Criança deve evitar eletrônicos até 12 anos de idade, afirma educador
Tablets são uma péssima maneira que os pais acharam para ocupar as crianças, diz Flávio Comim, 48, ex-economista sênior do Pnud (Programa das Nações Unidas para o Desenvolvimento) e um dos coordenadores do Círculo da Matemática, projeto nascido em Harvard há 20 anos.
Para ele, o ideal é que as crianças evitem os eletrônicos até os 12 anos. "O uso excessivo de aparelhos eletrônicos limita as conexões neurais. As crianças não pensam aberto, mas dentro da caixa."
Leia abaixo a entrevista feita por Thais Bilenky.
O economista Flávio Comim, segundo o qual os pais têm terceirizado para as escolas o papel de educação dos filhos.
Folha - Como pais podem ajudar os filhos na escola?
Flávio Comim - Os pais devem se importar com os estudos dos filhos. As crianças não aprendem com discurso, mas sim com a prática. Você briga com seu filho por causa de uma nota ruim e, quando ele vem mostrar algo que aprendeu, você diz "bonito, agora vamos ver televisão". Os pais têm de ser coerentes.
O efeito família é superior ao efeito escola na explicação do desempenho das crianças. Professores não conseguem mudar a realidade que o aluno vive em casa. Há muito que os pais podem fazer: ler um livro, brincar juntos, criar rotina. Isso dá segurança à criança ir bem na escola. Mas é preciso regras, punições consistentes.
Que tipo de punição?
As maneiras mais modernas de punir estimulam a reflexão das crianças, como na ideia de minutos. Você reconhece que aquilo que a criança fez não está certo e dá um tempo para ela pensar. Mas sempre com afeto. As famílias parecem estar cansadas demais para se preocupar com o mundo dos filhos –os pais terceirizam para a escola a educação dos filhos e esta devolve para os pais. As crianças são educadas em um vácuo que que tem sido preenchido pela tecnologia.
Isso é ruim?
É péssimo. iPad e tablets são a maneira que os pais de classe média encontraram para ver as crianças ocupadas. Um superestímulo virtual pode levar também a problemas de comportamento, como à busca por satisfação imediata em tudo. O uso excessivo de aparelhos eletrônicos limita as conexões neurais. As crianças não pensam aberto, mas dentro da caixa, naqueles parâmetros que são dados. As sociedades médicas na Inglaterra e nos EUA recomendam que, pelo menos até os 12 anos, crianças não usem muitos eletrônicos. Os pais, talvez no intuito de ajudar e maravilhados em ver os filhos operando esses aparelhos, se rendem, indefesos, a todo tipo de tecnologia. Os problemas vêm depois.
Livros e brinquedos nessa fase são mais recomendáveis?

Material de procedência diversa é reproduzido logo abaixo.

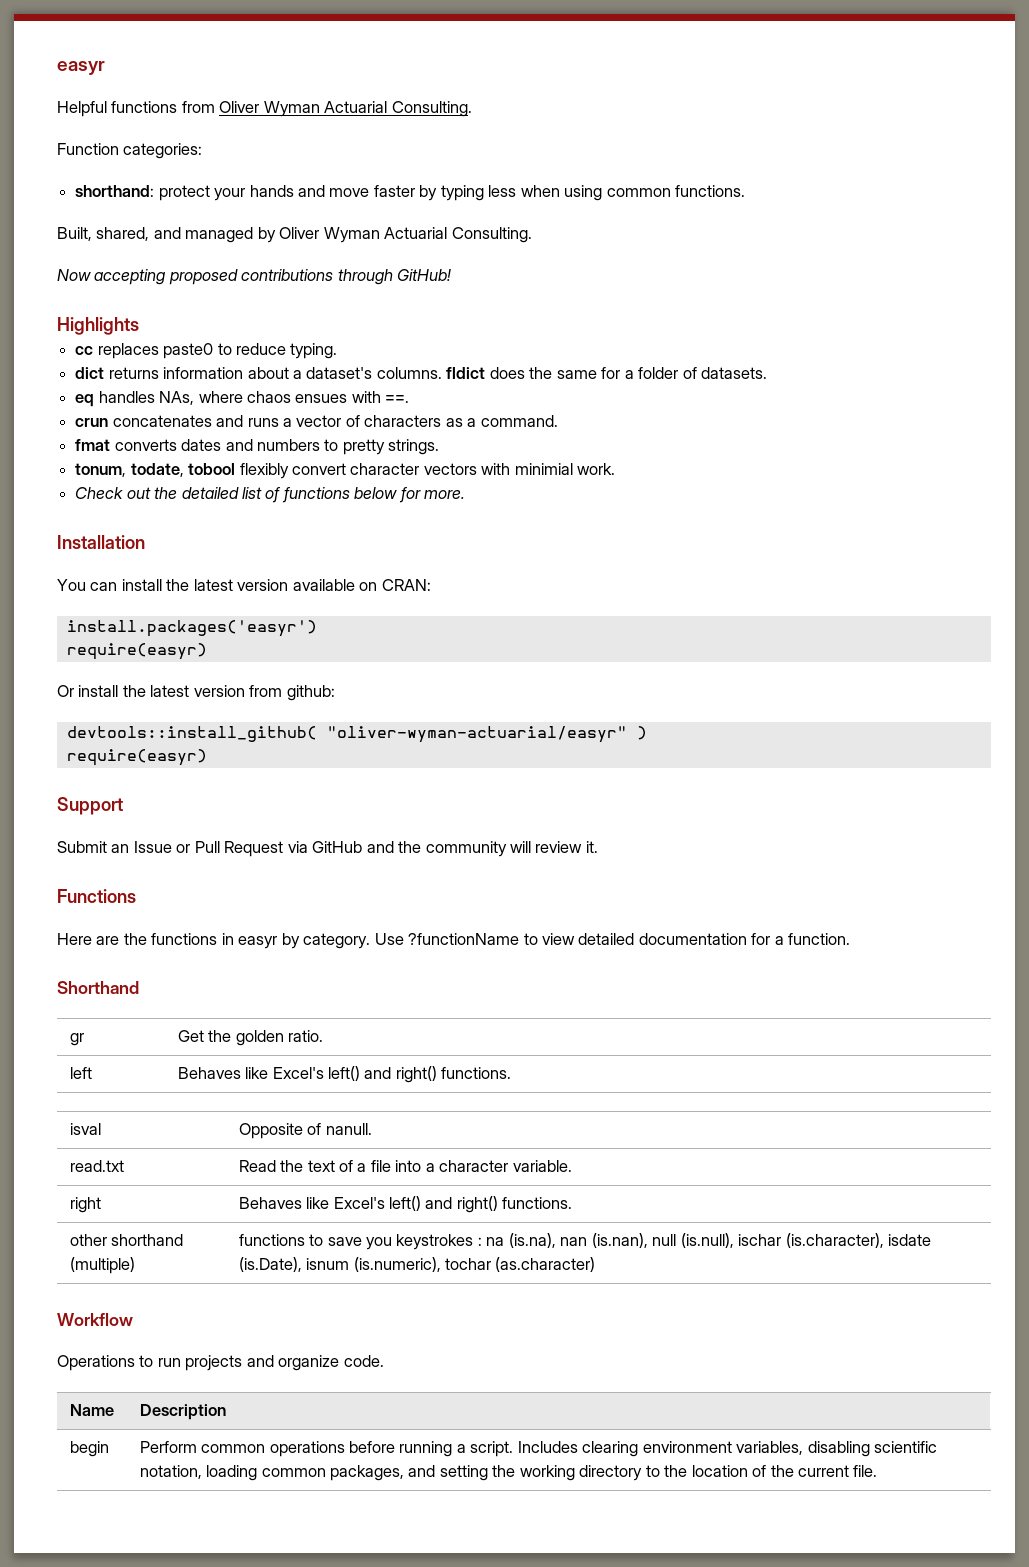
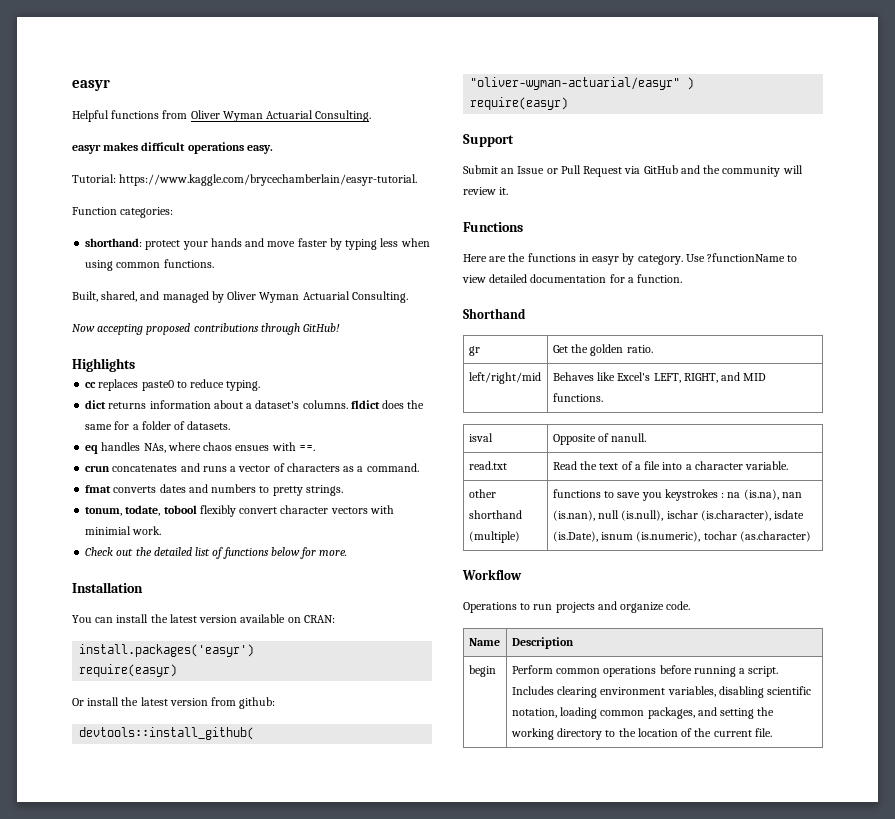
+ easyr makes difficult operations easy.
+ Tutorial: https://www.kaggle.com/brycechamberlain/easyr-tutorial.
- left | Behaves like Excel's left() and right() functions.
+ left/right/mid | Behaves like Excel's LEFT, RIGHT, and MID functions.
- right | Behaves like Excel's left() and right() functions.

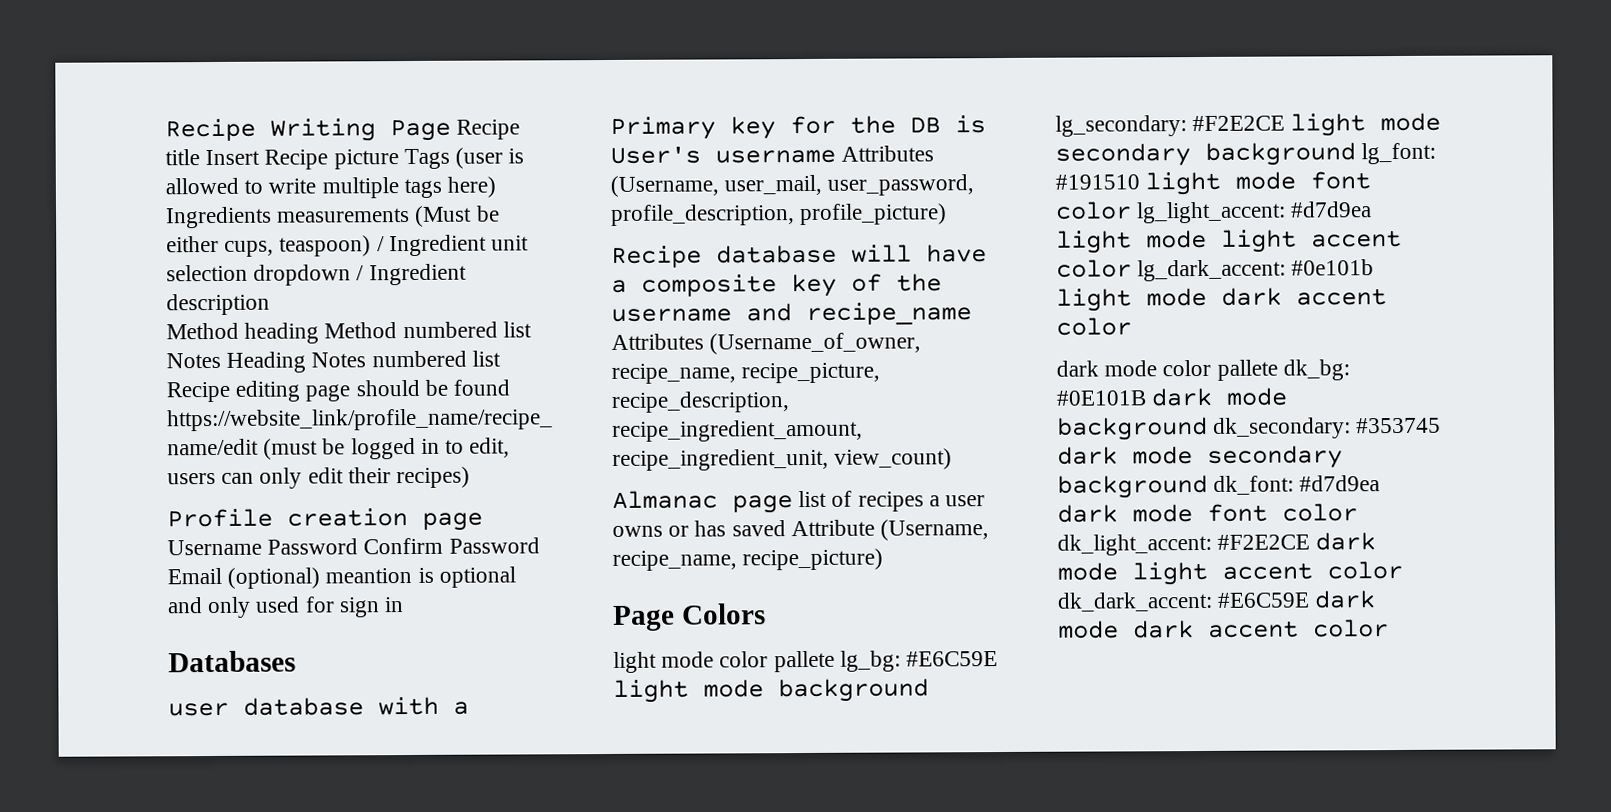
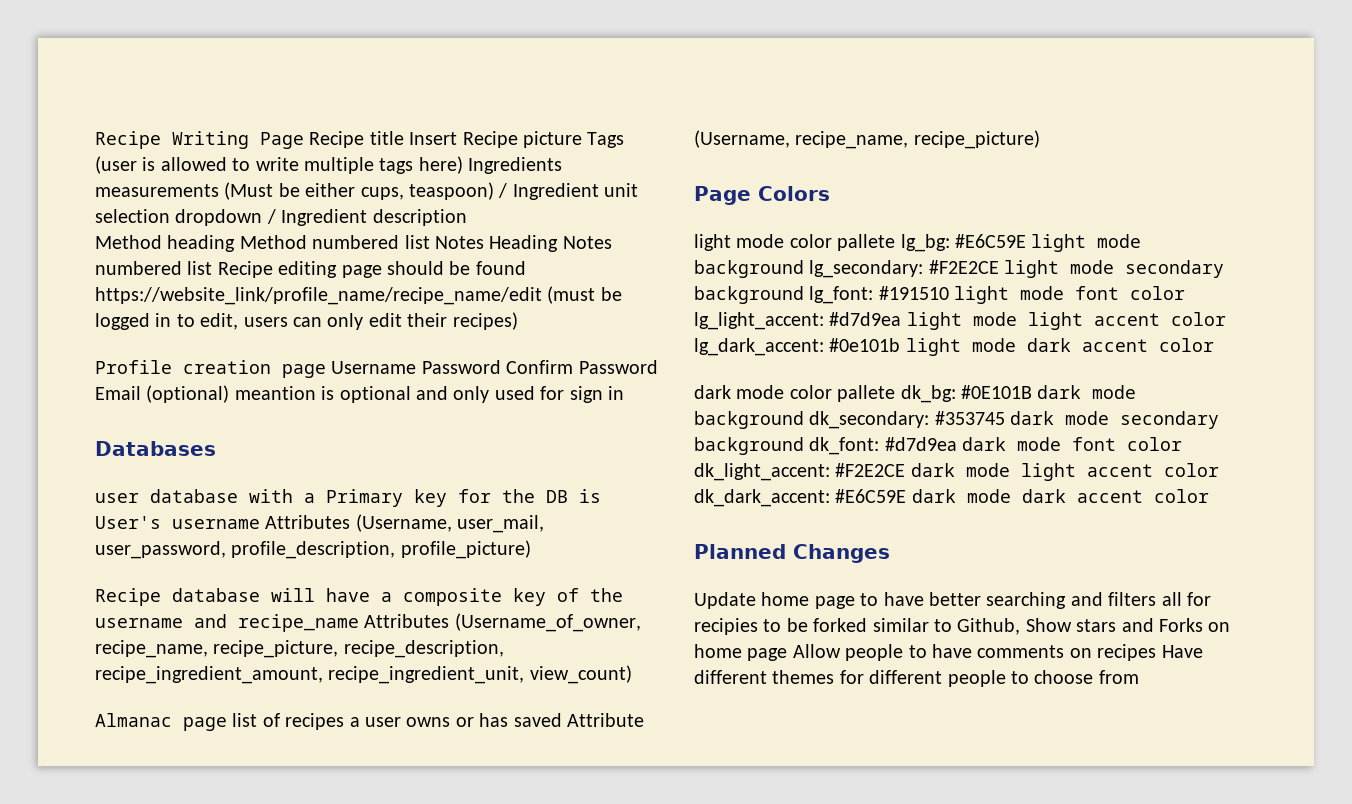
+ Planned Changes
+ Update home page to have better searching and filters all for recipies to be forked similar to Github, Show stars and Forks on home page Allow people to have comments on recipes Have different themes for different people to choose from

Sim, se receber os estímulos certos, uma criança pode começar a ler aos quatro ou cinco anos. Do contrário, ela pode ter a mobilidade prejudicada ou enfrentar dificuldades para diferenciar cores.
E o aspecto lúdico?
Ninguém tem excelência se não faz algo com um pouco de prazer. O problema é que muitos pais têm um nível educacional limitado. Dizem às suas crianças "matemática é difícil mesmo", dando uma autorização tácita para o seu desinteresse e desengajamento. Esses mesmos pais precisam de apoio.
Talvez o maior desafio na nossa educação hoje seja a humanização das relações entre professores e alunos e entre professores e pais. As escolas precisam criar vivências que aproximem as pessoas, não apenas reuniões para reclamar das crianças.
Como fazer isso?
Cito o projeto Círculo da Matemática, em que se diz que "pequenas ações dão grandes resultados": chamar os alunos pelo nome ou registrar no quadro uma resposta errada ou elogiar não o aluno, mas suas respostas são ações de gestão de sala de aula que promovem a inclusão. O fundamental é ter respeito ao aluno como um ser inteligente. Vários professores perdem esse respeito em condições hostis de sala de aula, o que leva ao embrutecimento das relações.